Return the largest floating point number `y` of the same type as `x` such `y < x`. If no such `y` exists (e.g. if `x` is `-Inf` or `NaN`), then return `x`.


In [71]:
mybitstring(1.0)

('0', "01111111111", "0000000000000000000000000000000000000000000000000000")

In [72]:
mybitstring(1.0 + eps())

('0', "01111111111", "0000000000000000000000000000000000000000000000000001")

In [73]:
nextfloat(1.0) - 1.0

2.220446049250313e-16

In [74]:
2.0 - prevfloat(2.0)

2.220446049250313e-16

In [75]:
nextfloat(2.0) - 2.0

4.440892098500626e-16

In [76]:
x = 2.0^50.0
nextfloat(x) - x

0.25

In [77]:
x = 2.0^51.0
nextfloat(x) - x

0.5

In [78]:
x = 2.0^52.0
nextfloat(x) - x

1.0

In [79]:
x = 2.0^53.0
nextfloat(x) - x

2.0

---

## Roundoff error example

Suppose we are using a base-10 floating-point system with 4 significant digits, using `RoundNearest`:

$$
\begin{split}
\left( 1.112 \times 10^1 \right) \times \left( 1.112 \times 10^2 \right)
& = 1.236544 \times 10^3 \\
& \rightarrow 1.237 \times 10^3 = 1237
\end{split}
$$

The absolute error is $1237 - 1236.544 = 0.456$.

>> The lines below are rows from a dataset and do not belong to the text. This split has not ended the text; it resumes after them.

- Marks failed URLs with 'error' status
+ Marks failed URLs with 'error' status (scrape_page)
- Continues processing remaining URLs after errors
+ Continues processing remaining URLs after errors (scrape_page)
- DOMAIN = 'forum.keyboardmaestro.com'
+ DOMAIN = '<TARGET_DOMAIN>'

The relative error is $$\frac{0.456}{1236.544} \approx 0.0004 = 0.04 \%$$

The default rounding mode is `RoundNearest` (round to the nearest floating-point number). This implies that

$$ \frac{|x - \mathrm{fl}(x)|}{|x|} \leq \eta.$$

If `RoundToZero` is used (a.k.a. **chopping**), then

$$ \frac{|x - \mathrm{fl}(x)|}{|x|} \leq 2 \eta.$$

`RoundNearest` is used since it produces smaller roundoff errors.

---

## Roundoff error accumulation

When performing arithmetic operations on floats, extra **guard digits** are used to ensure **exact rounding**. This guarantees that the relative error of a floating-point operation (**flop**) is small. More precisely, for floating-point numbers $x$ and $y$, we have

$$
\begin{split}
\mathrm{fl}(x \pm y) &= (x \pm y)(1 + \varepsilon_1) \\
\mathrm{fl}(x \times y) &= (x \times y)(1 + \varepsilon_2) \\
\mathrm{fl}(x \div y) &= (x \div y)(1 + \varepsilon_3) \\
\end{split}
$$

where $|\varepsilon_i| \leq \eta$, for $i = 1,2,3$, where $\eta$ is the unit roundoff.

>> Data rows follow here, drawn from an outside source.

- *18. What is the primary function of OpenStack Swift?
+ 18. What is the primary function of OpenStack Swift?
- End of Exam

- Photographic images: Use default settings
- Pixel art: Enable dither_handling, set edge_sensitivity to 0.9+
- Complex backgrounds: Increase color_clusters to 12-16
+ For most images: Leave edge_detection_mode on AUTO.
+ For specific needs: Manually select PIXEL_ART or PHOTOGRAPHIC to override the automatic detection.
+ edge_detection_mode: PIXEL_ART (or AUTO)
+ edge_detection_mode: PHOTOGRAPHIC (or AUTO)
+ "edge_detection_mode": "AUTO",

Although the relative error of each flop is small, it is possible to have the roundoff error accumulate and create significant error in the final result. If $E_n$ is the error after $n$ flops, then:

- **linear roundoff error accumulation** is when $E_n \approx c_0 n E_0$
- **exponential roundoff error accumulation** is when $E_n \approx c_1^n E_0$, for some $c_1 > 1$

In general, linear roundoff error accumulation is unavoidable. On the other hand, exponential roundoff error accumulation is not acceptable and is an indication of an **unstable algorithm**. (See Example 1.6 in Ascher-Greif for an example of exponential roundoff error accumulation, and see Exercise 5 in Section 1.4 for a numerically stable method to accomplish the same task.)

---

## General advice

1. Adding $x + y$ when $|x| \gg |y|$ can cause the information in $y$ to be 'lost' in the summation.

2. Dividing by very small numbers or multiplying by very large numbers can **magnify error**.

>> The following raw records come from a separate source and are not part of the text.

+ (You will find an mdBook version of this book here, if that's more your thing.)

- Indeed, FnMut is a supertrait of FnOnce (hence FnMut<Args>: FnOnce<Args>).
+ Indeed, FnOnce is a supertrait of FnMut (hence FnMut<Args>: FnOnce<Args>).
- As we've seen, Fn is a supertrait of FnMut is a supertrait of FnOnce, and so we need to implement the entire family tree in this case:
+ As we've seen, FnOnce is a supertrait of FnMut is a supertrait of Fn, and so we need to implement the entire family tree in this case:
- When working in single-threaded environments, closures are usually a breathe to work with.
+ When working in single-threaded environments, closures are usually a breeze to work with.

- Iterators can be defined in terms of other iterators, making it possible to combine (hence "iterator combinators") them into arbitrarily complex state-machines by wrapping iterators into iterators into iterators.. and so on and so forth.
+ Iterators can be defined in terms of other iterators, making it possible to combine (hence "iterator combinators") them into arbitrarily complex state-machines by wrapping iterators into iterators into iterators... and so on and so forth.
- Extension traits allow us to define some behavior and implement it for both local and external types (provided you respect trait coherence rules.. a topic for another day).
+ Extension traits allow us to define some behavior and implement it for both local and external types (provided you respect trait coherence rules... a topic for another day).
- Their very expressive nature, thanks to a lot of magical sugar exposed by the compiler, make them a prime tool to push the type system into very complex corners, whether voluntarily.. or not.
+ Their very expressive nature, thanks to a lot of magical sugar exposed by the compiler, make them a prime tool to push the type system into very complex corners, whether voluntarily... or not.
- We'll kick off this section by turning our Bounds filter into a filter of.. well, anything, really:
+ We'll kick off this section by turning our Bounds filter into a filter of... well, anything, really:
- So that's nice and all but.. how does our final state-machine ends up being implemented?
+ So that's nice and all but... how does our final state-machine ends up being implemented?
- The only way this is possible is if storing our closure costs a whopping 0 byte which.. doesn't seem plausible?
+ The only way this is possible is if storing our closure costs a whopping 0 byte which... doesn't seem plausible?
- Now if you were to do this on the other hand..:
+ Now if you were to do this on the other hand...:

3. Subtracting numbers that are almost equal produces **cancellation error**.

4. An **overflow** occurs when the result is too large in magnitude to be representable as a float. Result will become either `Inf` or `-Inf`. Overflows should be avoided.

4. An **underflow** occurs when the result is too small in magnitude to be representable as a float. Result will become either `0.0` or `-0.0`.


---

## Example (summation order)

This next example shows that summation order can make a difference. We will compute

$$
s = \sum_{n = 1}^{1,000,000} \frac{1}{n}
$$

in two different ways: from largest to smallest and from smallest to largest.

In [None]:
# Sum from largest to smallest


In [None]:
# Sum from smallest to largest


---

## Example (cancellation error)

Show that 

$$
\ln\left( x - \sqrt{x^2-1} \right) = -\ln\left( x + \sqrt{x^2-1} \right).
$$

Which formula is more suitable for numerical computation?

In [None]:
# Experiment with both formulas


---

## Example (avoiding overflow)

Overflow is possible when squaring a large number. This needs to be avoided when computing the Euclidean norm (a.k.a. the $2$-norm) of a vector $x$:

$$
\|x\|_2 = \sqrt{x_1^2 + x_2^2 + \cdots + x_n^2}.
$$

If some $x_i$ is very large, it is possible that $x_i^2$ will overflow, causing the final result to be `Inf`. We can avoid this as follows.

Let 
$$\bar{x} = \max_{i=1:n} |x_i|.$$
Then
$$
\|x\|_2 = \bar{x} \sqrt{\left(\frac{x_1}{\bar{x}}\right)^2 + \left(\frac{x_2}{\bar{x}}\right)^2 + \cdots + \left(\frac{x_n}{\bar{x}}\right)^2}.
$$
Since $|x_i/\bar{x}| \leq 1$ for all $i$, no overflow will occur. Underflow may occur, but this is harmless.


In [None]:
# Experiment with both formulas
n = 100

x = randn(n)
x[1] = 1e200

using LinearAlgebra
norm(x)

---